According to Sankhla, whose company just raised $4.7 million to enhance connectivity between brokers, wholesalers and carriers, the answer is twofold: an ongoing drive for efficiency, and the availability of advanced artificial intelligence (AI).
“We’re not just digitizing insurance,” Sankhla said. “We’re redefining it.”
Sankhla’s company isn’t just leveraging existing AI models — it’s building an insurance-specific one from the ground up.
“We’ve spent the last year working closely with brokers, MGAs [managing general agents] and wholesalers to develop a solution tailored for insurance,” he said. “Generic AI models won’t go deep into the workflows or integrate with legacy systems.”
One of the most significant impacts of AI in commercial insurance is its potential for greater standardization and orchestration across system-level silos.
“If you ask a data analyst to pull a metric like last month’s premium, you’ll get different answers because they’re looking at different systems,” Sankhla explained. “We provide a unified data layer where definitions are standardized, ensuring consistency across the company.”
Since launching in November, Outmarket has onboarded 10 pilot customers, a testament to the industry’s hunger for innovation. The company’s focus? Insurance brokers, a critical yet technologically underserved segment of the value chain.
Sankhla, who previously led product development at Ethos Life, witnessed firsthand the inefficiencies plaguing insurance brokers. From an avalanche of emails and phone calls to processing 200-page policy documents manually, brokers are overwhelmed with friction-heavy workflows.
Worse still, brokers sit on troves of data that remain siloed across disparate agency management systems, claims platforms, and CRMs, preventing them from unlocking insights that could enhance their business performance.
“Brokers are absolutely critical to this value chain,” Sankhla explained. “They provide important advisory services on what insurances businesses need. Businesses don’t just need one insurance — they need multiple coverages. And all of their workflows are extremely manual.”
Read more: Digital Overhaul in Insurance Benefits Firms Already Confident Using AI
AI also allows brokers to optimize key performance indicators (KPIs) such as the submission-to-bind ratio — the time taken from application submission to policy binding.
“If one carrier takes too long, brokers can explore faster alternatives. AI can also pre-fill renewal applications using last year’s data, eliminating unnecessary back and forth,” Sankhla said.
Previously, insurance firms had to stitch together multiple point solutions — data warehouses, analytics platforms, and workflow automation tools — to achieve partial efficiency. AI can now helps firms to consolidate these functions, offering a seamless, automated experience.

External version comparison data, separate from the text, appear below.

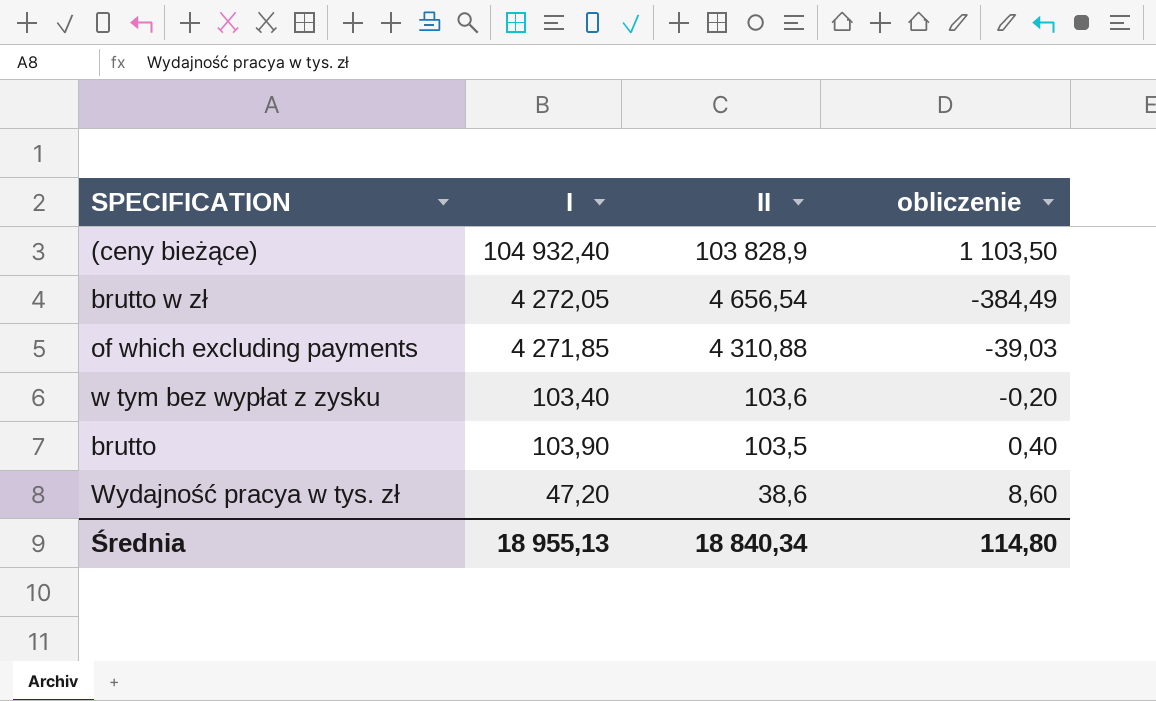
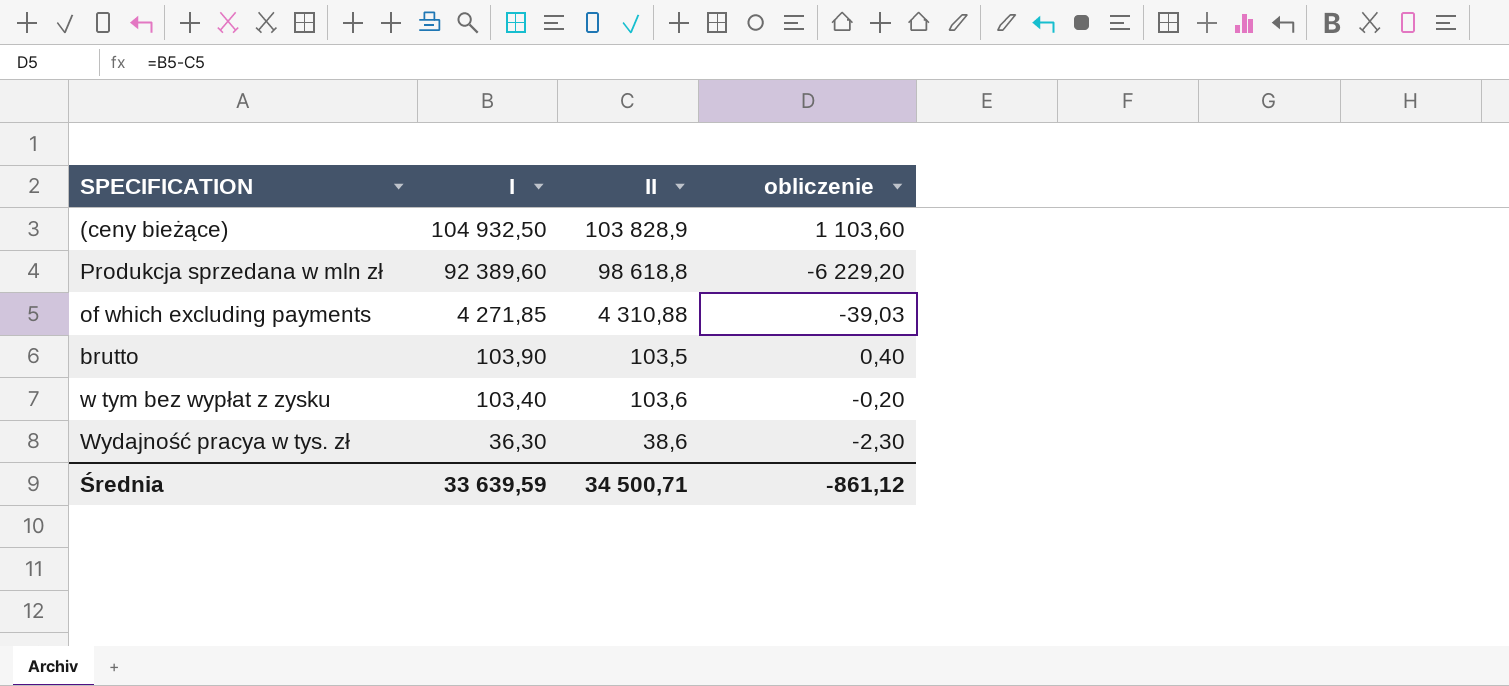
row order: II descending -> I descending
row brutto w zł: 4 272,05 | 4 656,54 | -384,49 -> none
(ceny bieżące) | I: 104 932,40 -> 104 932,50
(ceny bieżące) | obliczenie: 1 103,50 -> 1 103,60
row Produkcja sprzedana w mln zł: none -> 92 389,60 | 98 618,8 | -6 229,20
Wydajność pracya w tys. zł | I: 47,20 -> 36,30
Wydajność pracya w tys. zł | obliczenie: 8,60 -> -2,30
Średnia | I: 18 955,13 -> 33 639,59
Średnia | II: 18 840,34 -> 34 500,71
Średnia | obliczenie: 114,80 -> -861,12

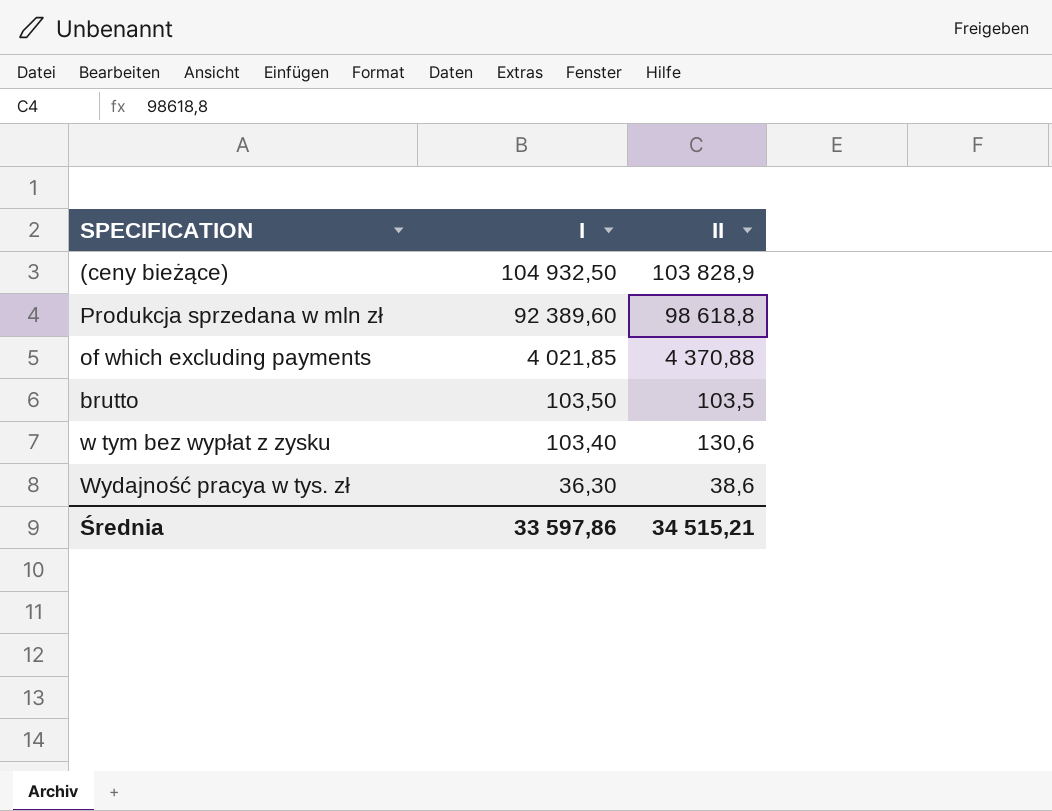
column obliczenie | formula: [I] - [II] -> none
of which excluding payments | I: 4 271,85 -> 4 021,85
of which excluding payments | II: 4 310,88 -> 4 370,88
brutto | I: 103,90 -> 103,50
w tym bez wypłat z zysku | II: 103,6 -> 130,6
Średnia | I: 33 639,59 -> 33 597,86
Średnia | II: 34 500,71 -> 34 515,21

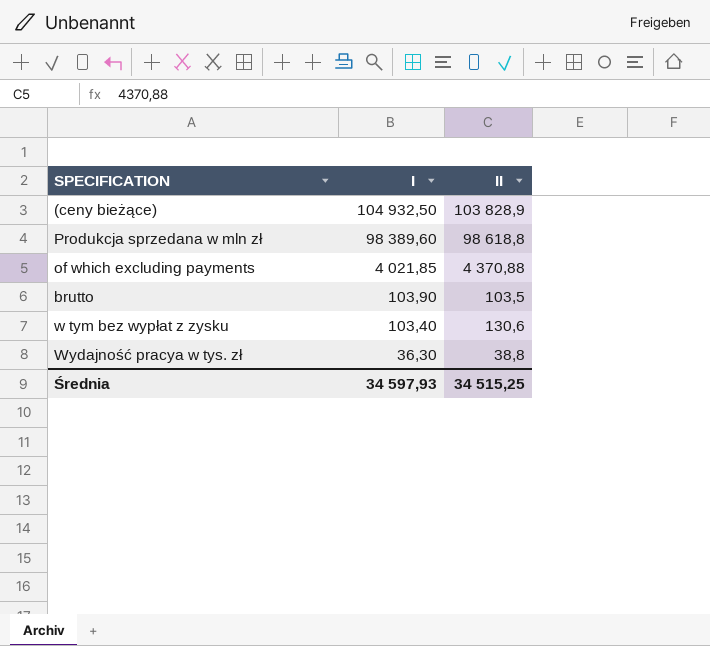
Produkcja sprzedana w mln zł | I: 92 389,60 -> 98 389,60
brutto | I: 103,50 -> 103,90
Wydajność pracya w tys. zł | II: 38,6 -> 38,8
Średnia | I: 33 597,86 -> 34 597,93
Średnia | II: 34 515,21 -> 34 515,25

“We don’t ask brokers to change their workflows or their systems of record,” Sankhla said. “That’s not practical. Instead, we connect existing systems, making it easier for brokers to do what they already do, but faster and better.”
Still, as AI adoption accelerates, what happens when every player in the ecosystem has access to the same technology?
For Sankhla, he sees the competitive advantage shifting toward how well companies integrate AI into their operations.
“Every industry today is looking for efficiency. How do I grow my top line? How do I control my costs?” Sankhla explained. “The second big thing is that the technology is there now. AI wasn’t where it is today. Now, you can meaningfully automate, creating a co-pilot-like experience for brokers.”
Looking ahead, while Sankhla’s immediate focus is on brokers, the implications of Outmarket’s AI-driven platform extend across the insurance ecosystem.
“A more efficient broker system means more accurate, complete applications for underwriters,” he added. “Carriers get better data, which means they can process applications faster and offer better coverage options to businesses.”